Plusieurs mannequins adorent se réincarner à profusion. « C’est l’une des facettes les plus divertissantes du métier : interpréter quelque chose qui se rapproche de soi ou qui est complètement à l’opposé de la personne que tu es. C’est trippant! », lance Craig Major. 
 
craigPoser pour un magazine gai ?
Malgré les commentaires négatifs que Johan Akan a reçus, il se dit fier d’avoir fait la couverture du Têtu, en compagnie de l’actrice Catherine Deneuve. 
 
« Je me souviens d’avoir lu sur un forum quelqu’un qui disait «de toute façon, elle ne risque rien avec un gai», et quelqu’un a répondu «c’est le magazine qui est gai pas le mannequin». En réalité, 99 % des mannequins qui font Têtu ne sont pas gais.

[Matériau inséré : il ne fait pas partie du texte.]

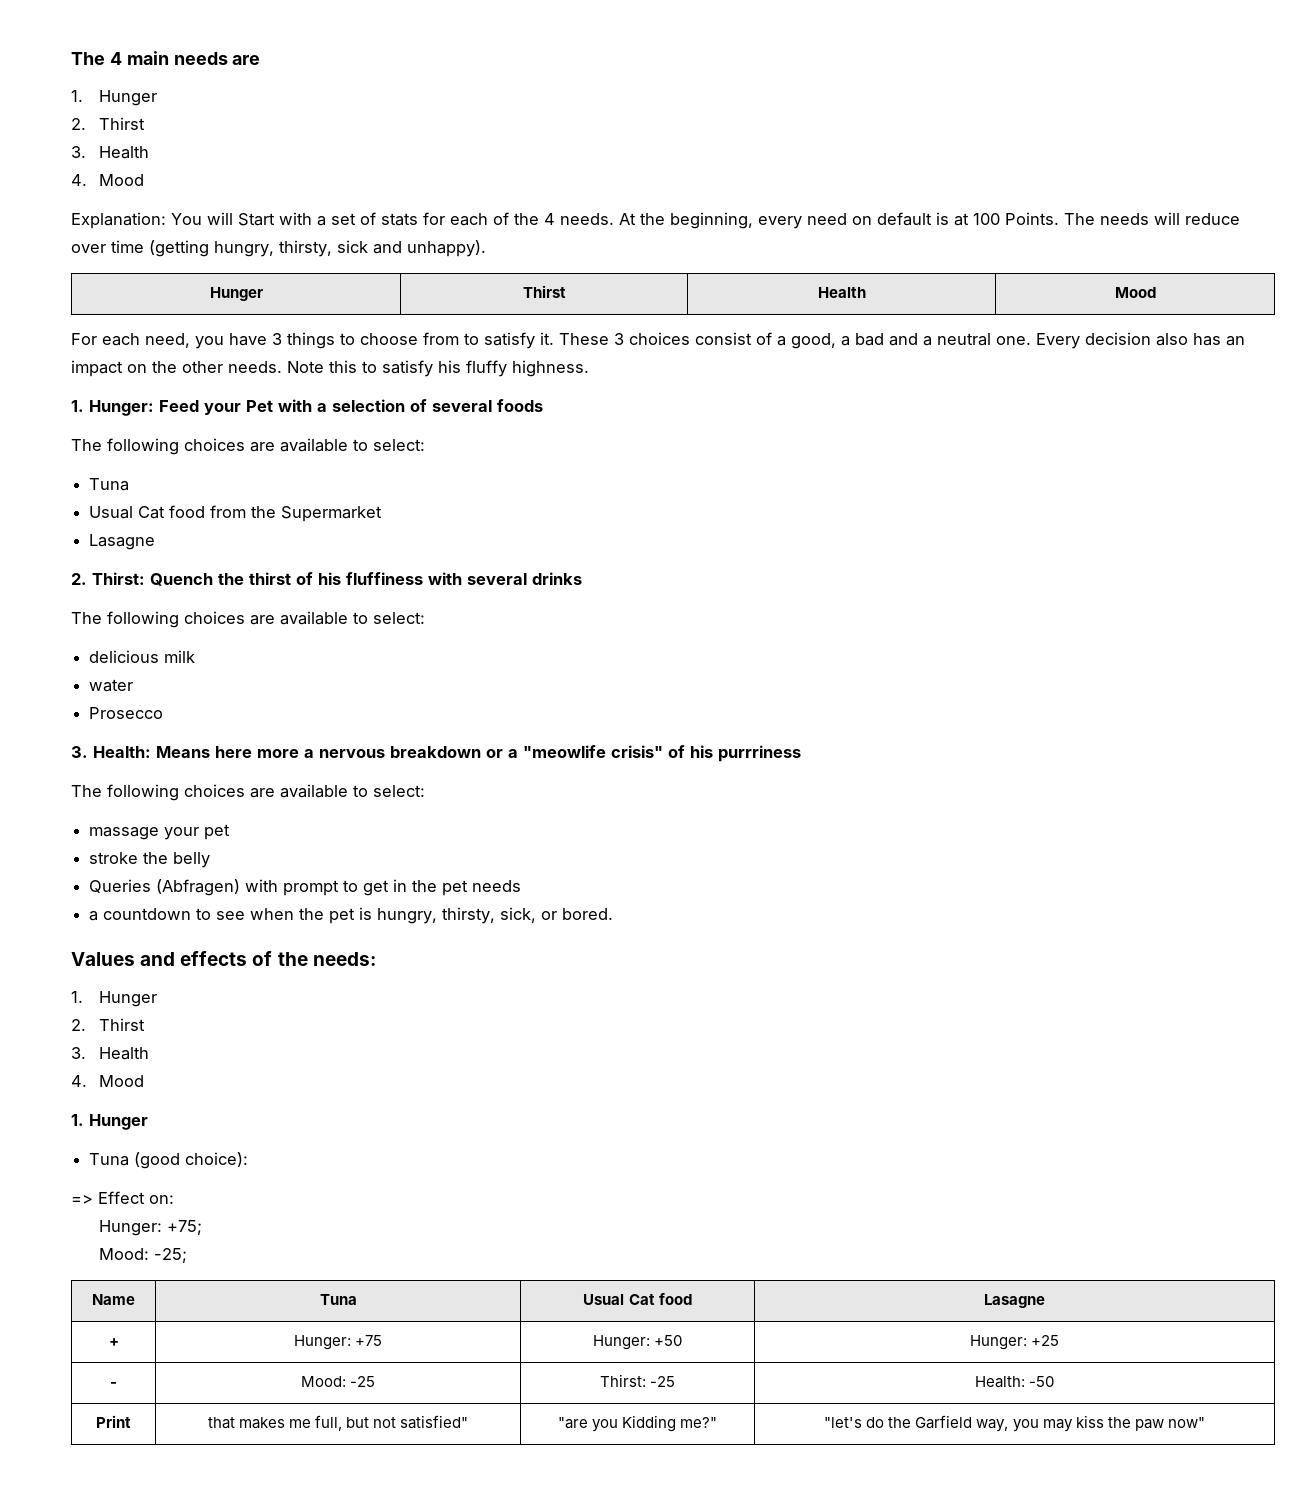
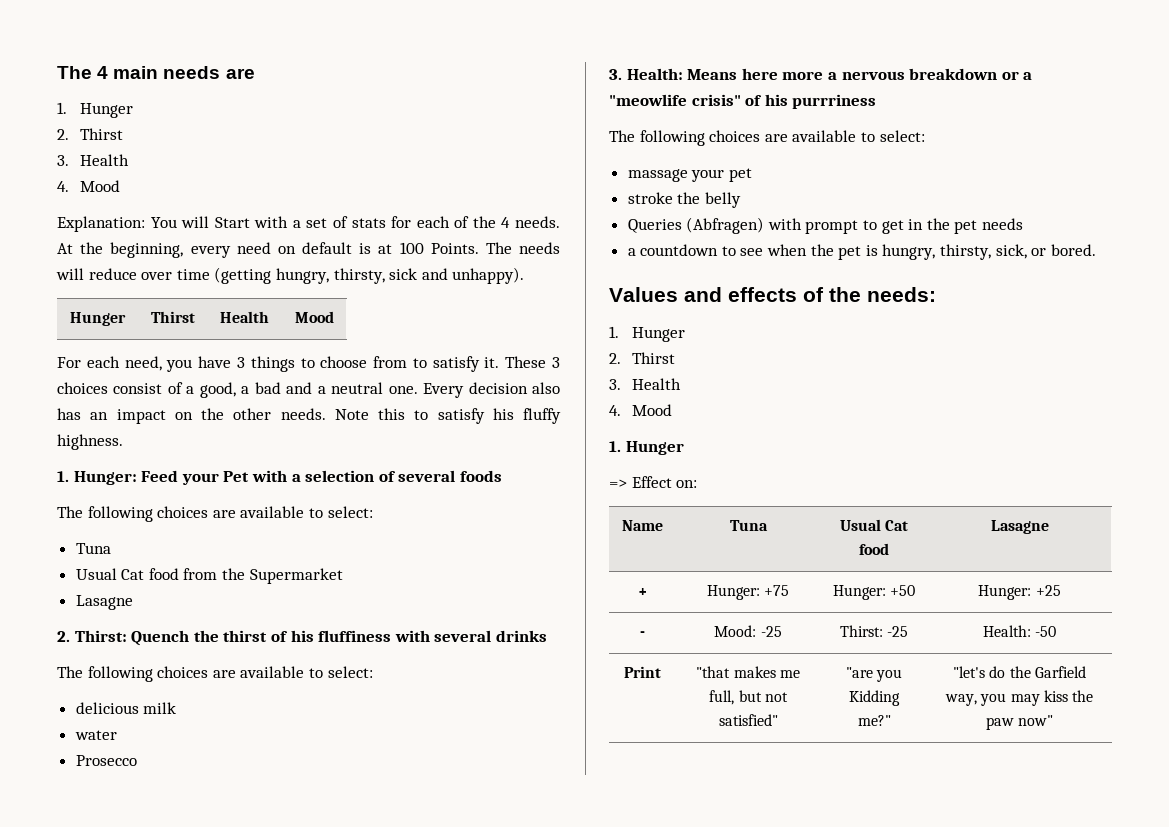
[89,1152,249,1169] // Tuna (good choice): -> (684, 448) none
[99,1220,203,1236] [99,1248,188,1263] // Hunger: +75; // Mood: -25; -> (698, 484) none
[207,1417,235,1429] that -> [696,666,731,678] "that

Alors non, je n’ai pas peur d’apparaître dans les magazines gais, qui mettent en valeur des mecs dont la beauté parle au plus grand nombre. »
 
Le photographe Vincent Chine croit cependant qu’un mannequin débutant peut être catégorisé très vite par certaines agences ou certains clients. « Il peut se brûler dans l’industrie, s’il commence sa carrière dans les magazines gais. Surtout s’il est complètement ou partiellement dénudé.